**Version difference data**
============

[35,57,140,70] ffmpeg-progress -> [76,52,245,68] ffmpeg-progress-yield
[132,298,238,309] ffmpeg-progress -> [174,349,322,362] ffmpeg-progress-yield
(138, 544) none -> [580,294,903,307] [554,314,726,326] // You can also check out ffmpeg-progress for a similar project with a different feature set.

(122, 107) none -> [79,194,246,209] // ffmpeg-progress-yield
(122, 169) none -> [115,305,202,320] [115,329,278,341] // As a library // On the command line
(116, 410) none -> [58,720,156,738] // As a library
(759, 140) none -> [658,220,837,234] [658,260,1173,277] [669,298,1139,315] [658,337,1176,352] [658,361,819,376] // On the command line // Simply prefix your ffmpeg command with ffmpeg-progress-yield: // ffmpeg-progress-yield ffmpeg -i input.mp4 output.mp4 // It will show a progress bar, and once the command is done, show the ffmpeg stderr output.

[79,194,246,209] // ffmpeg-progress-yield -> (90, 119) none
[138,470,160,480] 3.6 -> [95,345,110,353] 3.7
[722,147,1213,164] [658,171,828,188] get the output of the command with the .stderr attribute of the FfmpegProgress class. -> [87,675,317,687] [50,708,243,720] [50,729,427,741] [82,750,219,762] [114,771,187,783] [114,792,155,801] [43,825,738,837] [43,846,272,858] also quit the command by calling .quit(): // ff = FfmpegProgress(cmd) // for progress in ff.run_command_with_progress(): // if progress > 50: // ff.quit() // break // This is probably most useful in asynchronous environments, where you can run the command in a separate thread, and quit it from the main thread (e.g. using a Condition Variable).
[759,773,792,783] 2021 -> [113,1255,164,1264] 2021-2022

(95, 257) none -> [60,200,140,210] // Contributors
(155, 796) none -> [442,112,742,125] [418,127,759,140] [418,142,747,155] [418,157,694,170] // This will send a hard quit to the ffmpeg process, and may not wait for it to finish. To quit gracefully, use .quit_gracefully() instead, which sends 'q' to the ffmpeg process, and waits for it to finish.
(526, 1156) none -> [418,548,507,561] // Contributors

============

Which lines in the entries above contain "library"? Pull each of them out.

(122, 169) none -> [115,305,202,320] [115,329,278,341] // As a library // On the command line
(116, 410) none -> [58,720,156,738] // As a library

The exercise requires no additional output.